§ **WHAT THE EXERCISE ASKS**
Could you count the lines below that include the word "venda" and give only the number?

§ **RECORDS TO USE**
<<<<

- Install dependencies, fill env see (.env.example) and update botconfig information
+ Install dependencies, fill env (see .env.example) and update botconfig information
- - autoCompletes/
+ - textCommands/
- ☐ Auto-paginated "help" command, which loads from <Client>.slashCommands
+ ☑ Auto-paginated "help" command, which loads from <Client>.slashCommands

>>>>
<<<<

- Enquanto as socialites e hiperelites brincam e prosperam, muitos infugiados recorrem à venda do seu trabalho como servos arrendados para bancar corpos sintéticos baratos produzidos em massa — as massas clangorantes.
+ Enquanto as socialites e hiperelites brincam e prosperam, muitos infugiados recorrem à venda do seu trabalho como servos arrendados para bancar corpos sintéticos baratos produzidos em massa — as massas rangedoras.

>>>>

§ **YOUR SOLUTION**
2